In this paper, we propose a novel policy iteration method, called dynamic
policy programming (DPP), to estimate the optimal policy in the
infinite-horizon Markov decision processes. We prove the finite-iteration and
asymptotic l\infty-norm performance-loss bounds for DPP in the presence of
approximation/estimation error. The bounds are expressed in terms of the
l\infty-norm of the average accumulated error as opposed to the l\infty-norm of
the error in the case of the standard approximate value iteration (AVI) and the
approximate policy iteration (API). This suggests that DPP can achieve a better
performance than AVI and API since it averages out the simulation noise caused
by Monte-Carlo sampling throughout the learning process.
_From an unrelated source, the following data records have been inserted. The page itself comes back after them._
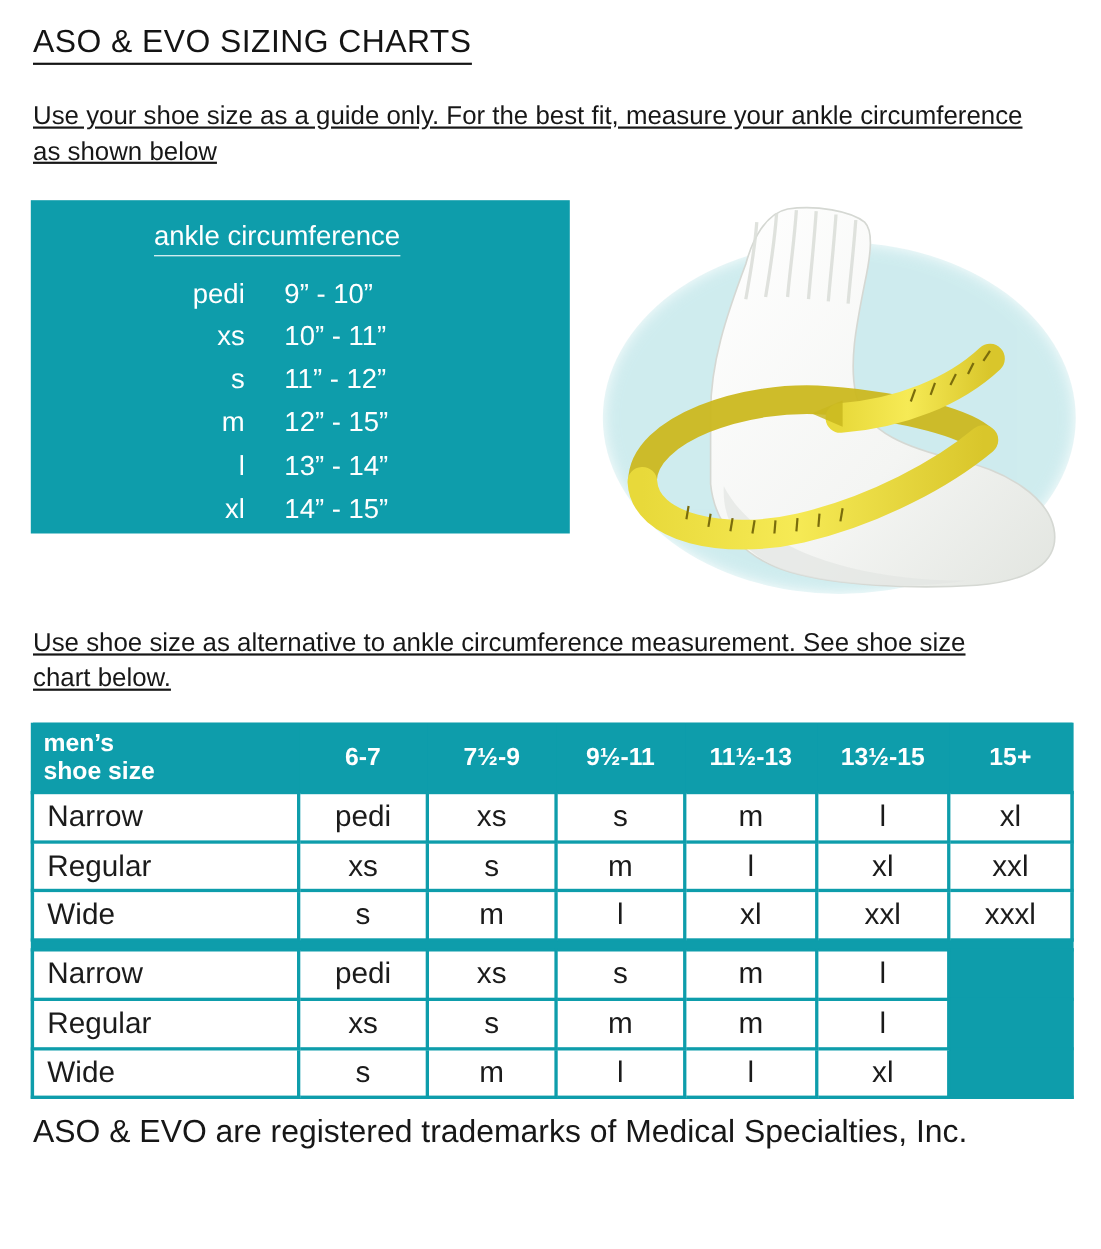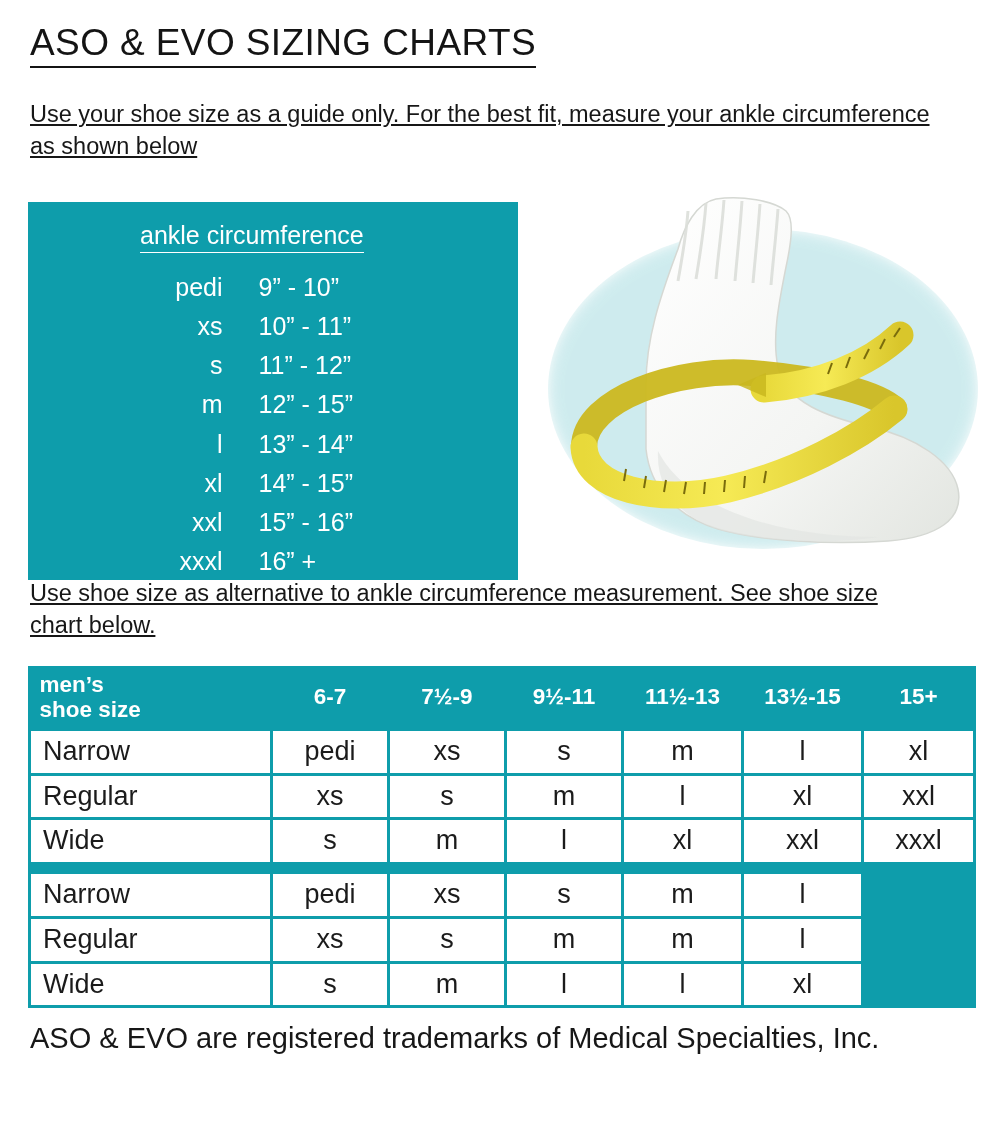--- a/index.html
+++ b/index.html
@@ -24,7 +24,7 @@
 
   
   .title {
-    font-size: 37px;
+    font-size: 29px;
     font-weight: 500;
     letter-spacing: 0.4px;
     color: #141414;

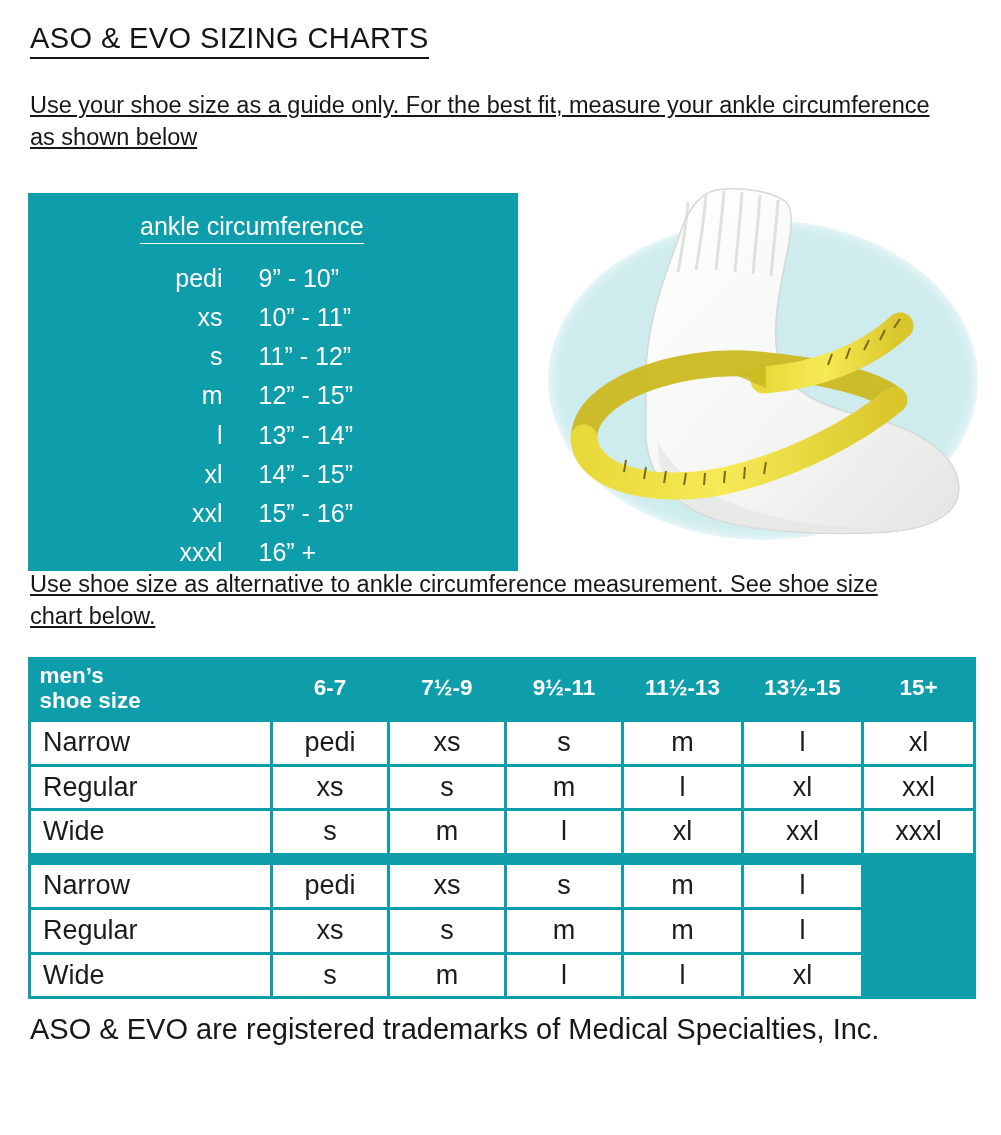--- a/index.html
+++ b/index.html
@@ -53,9 +53,9 @@
   .ankle-box {
     position: absolute;
     left: 0;
-    top: 17px;
+    top: 6px;
     width: 490px;
-    height: 378px;
+    height: 303px;
     background: #0e9dab;
     box-sizing: border-box;
     padding: 18px 0 0 0;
We examine this
theoretical results numerically by com- paring the performance of the
approximate variants of DPP with existing reinforcement learning (RL) methods
on different problem domains. Our results show that, in all cases, DPP-based
algorithms outperform other RL methods by a wide margin.

本文提出了一种新的策略迭代方法 —— 动态策略规划（DPP），用于在无限时间马尔可夫决策过程（MDP）中估计最优策略，证明了 DPP 在估计和近似误差存在的情况下的有限迭代和渐进 l∞-norm 性能损失边界，通过数值实验表明，与现有的强化学习方法相比，在所有情况下，基于 DPP 的算法表现出更好的性能。